Dependency & Interdependence

We are so determined to be independent. When people try to help me, my instinct is to say ‘I’m fine; I can manage by myself.’ But it’s not true: I can’t. I can’t do anything by myself.

I had my breakfast: I didn’t need anyone else to make it for me. Really? Did I make the bread myself? The flour? Did I grow the wheat (or, in my case, the weird gluten-free alternative that I wouldn’t even recognise if I landed in a field of it)?

Actually, I’m like a little kid going ‘look at me, I’m all grown up, I can do it all by myself,’ and then needing mummy to get the milk off the top shelf of the fridge.

“Our skills and abilities all come from the kindness of others; we had to be taught how to eat, how to walk, how to talk, and how to read and write. Even the language we speak is not our own invention but the product of many generations. Without it we could not communicate with others nor share their ideas. We could not read this book, learn Dharma, nor even think clearly. All the facilities we take for granted, such as houses, cars, roads, shops, schools, hospitals, and cinemas, are produced solely through others’ kindness. When we travel by bus or car we take the roads for granted, but many people worked very hard to build them and make them safe for us to use.

 Wherever we look, we find only the kindness of others. We are all interconnected in a web of kindness from which it is impossible to separate ourself. Everything we have and everything we enjoy, including our very life, is due to the kindness of others. In fact, every happiness there is in the world arises as a result of others’ kindness.”

– Geshe Kelsang, Eight Steps to Happiness

If we’re going to be realistic, we are completely dependent on others: that’s OK. In fact, that’s quite beautiful: we are all part of the vast web of kindness that makes up life on Earth. Why would we want to separate ourselves from that?

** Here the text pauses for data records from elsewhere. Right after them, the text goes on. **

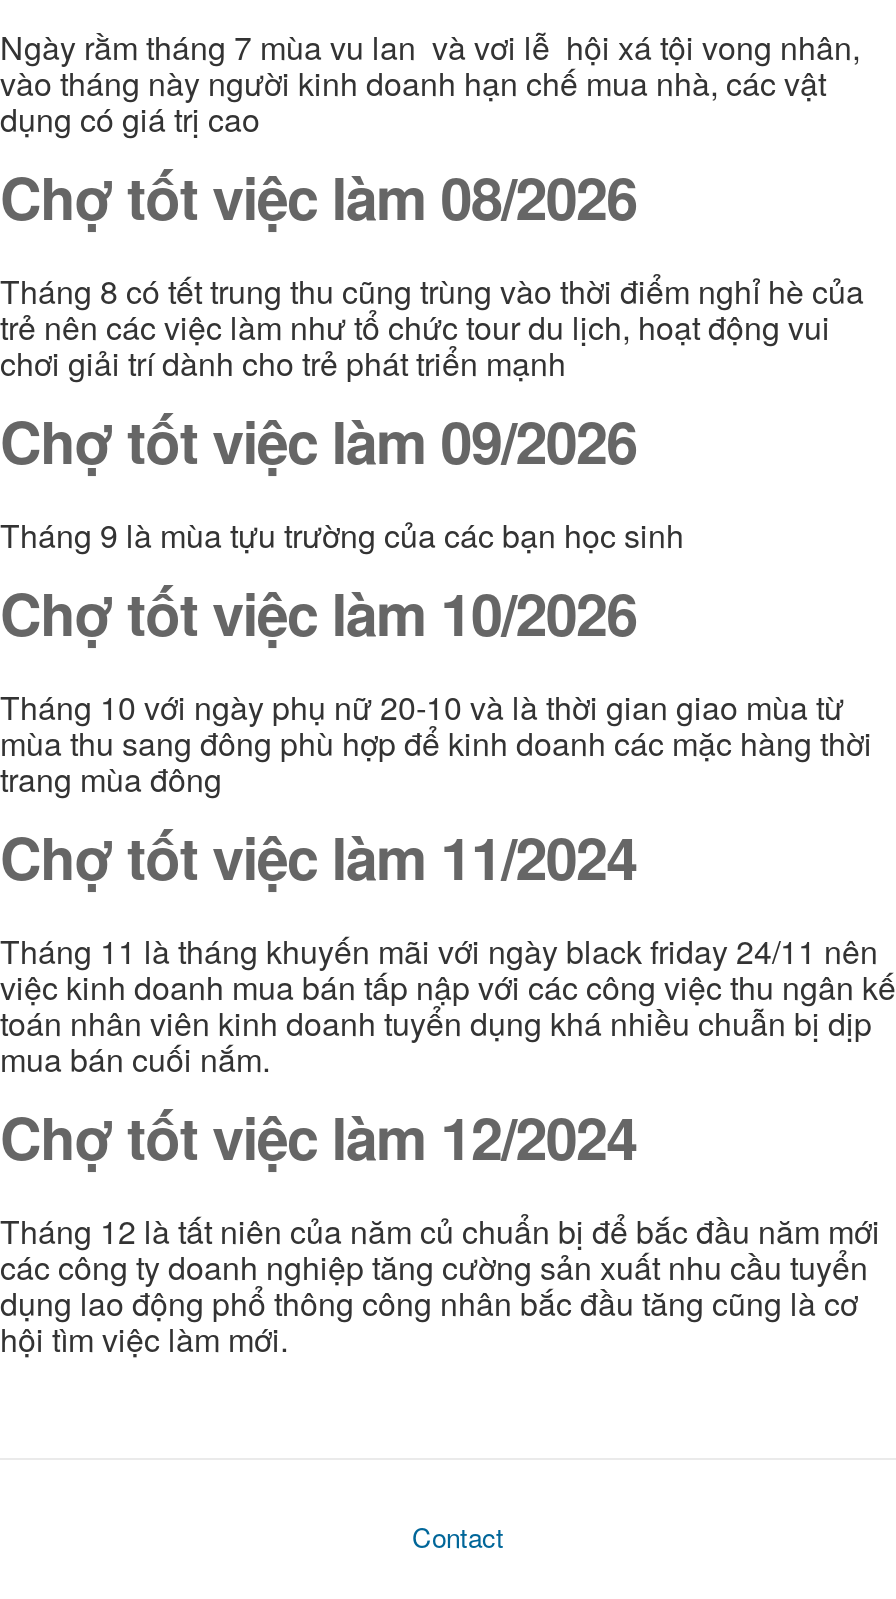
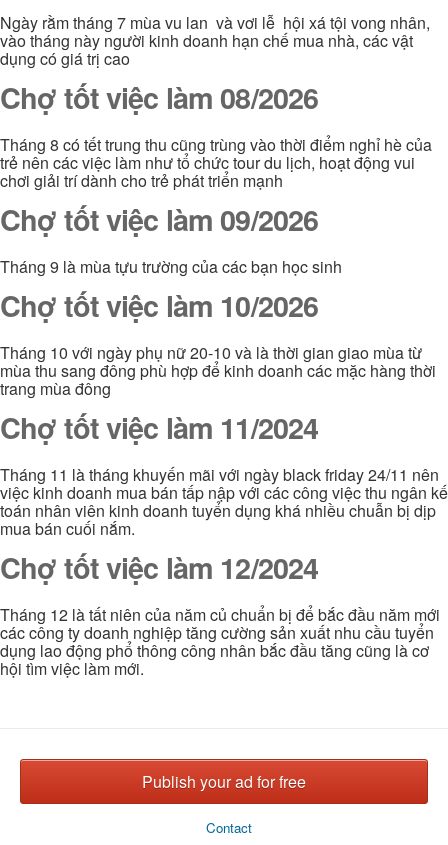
+ Publish your ad for free
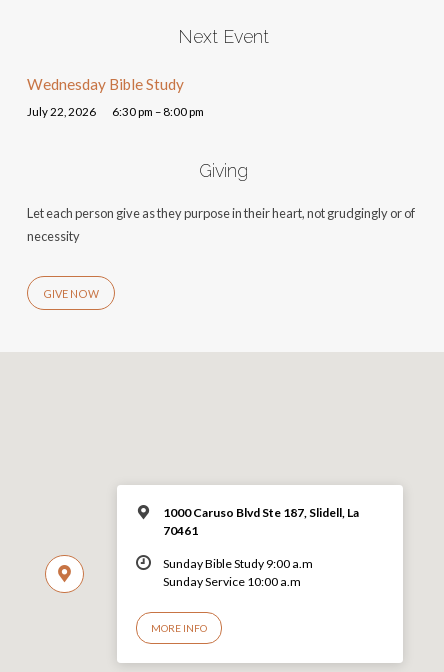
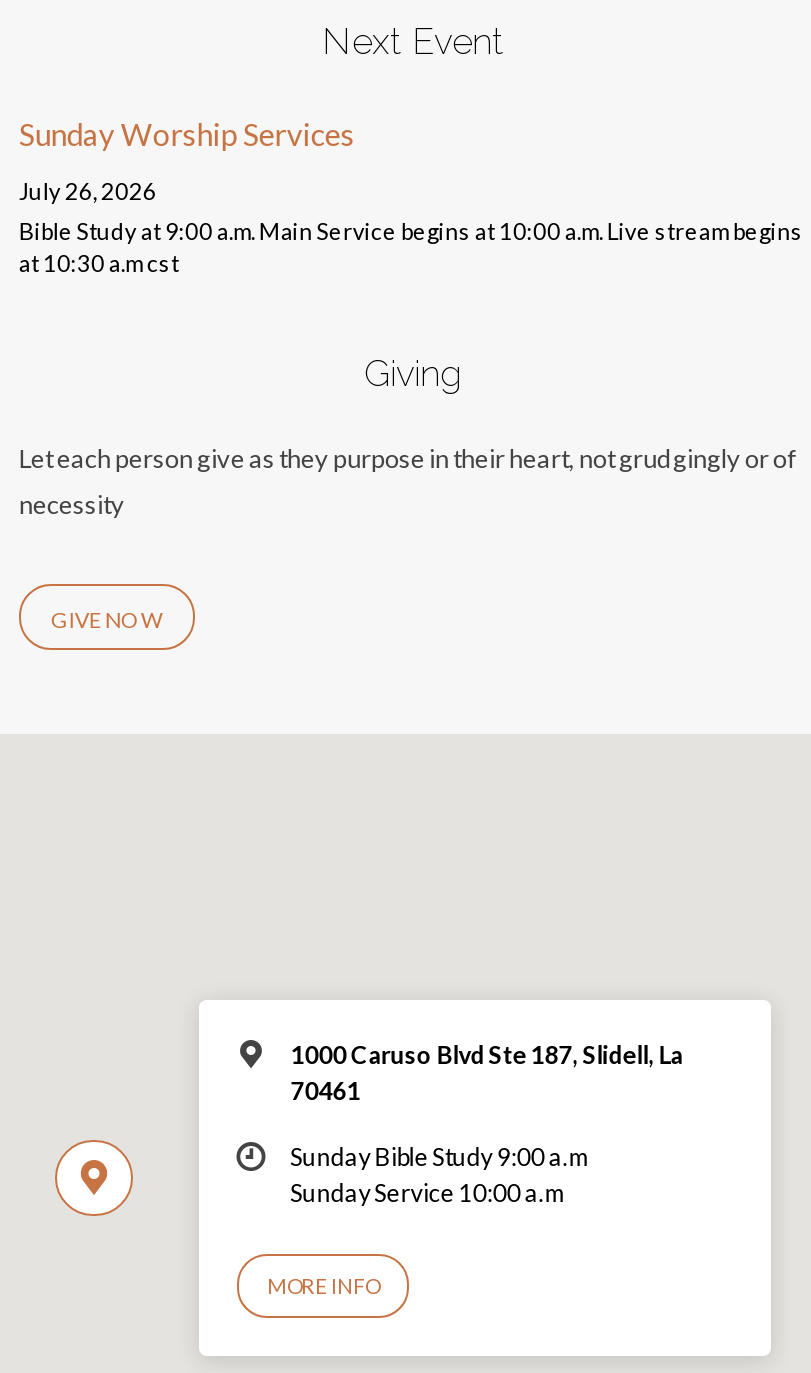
- Wednesday Bible Study
- July 22, 2026
- 6:30 pm – 8:00 pm
+ Sunday Worship Services
+ July 26, 2026
+ Bible Study at 9:00 a.m. Main Service begins at 10:00 a.m. Live stream begins
+ at 10:30 a.m cst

Of course I’m not saying that this interdependence is a form of dependency. In fact, I think it’s because we try so hard to be independent that we do develop such an emotional dependency on others. Our drive to prove our self-sufficiency builds a wall between ourselves and others; we isolate ourselves behind our façade of ‘the self-made man,’ ‘the independent woman.’ And because we feel so isolated, we grasp onto anyone we feel can breach that wall, cling to them and feel we need them to be around. But this mental stickiness of attachment only arises because we can’t see that we are all connected; that wall around ourselves is only a mental construct.

When that wall comes down, we feel so free – we can rejoice in the connection we share with the whole world:

“Without others we are nothing. Our sense that we are an island, an independent, self-sufficient individual, bears no relation to reality. It is closer to the truth to picture ourself as a cell in the vast body of life, distinct yet intimately bound up with all living beings. We cannot exist without others, and they in turn are affected by everything we do.”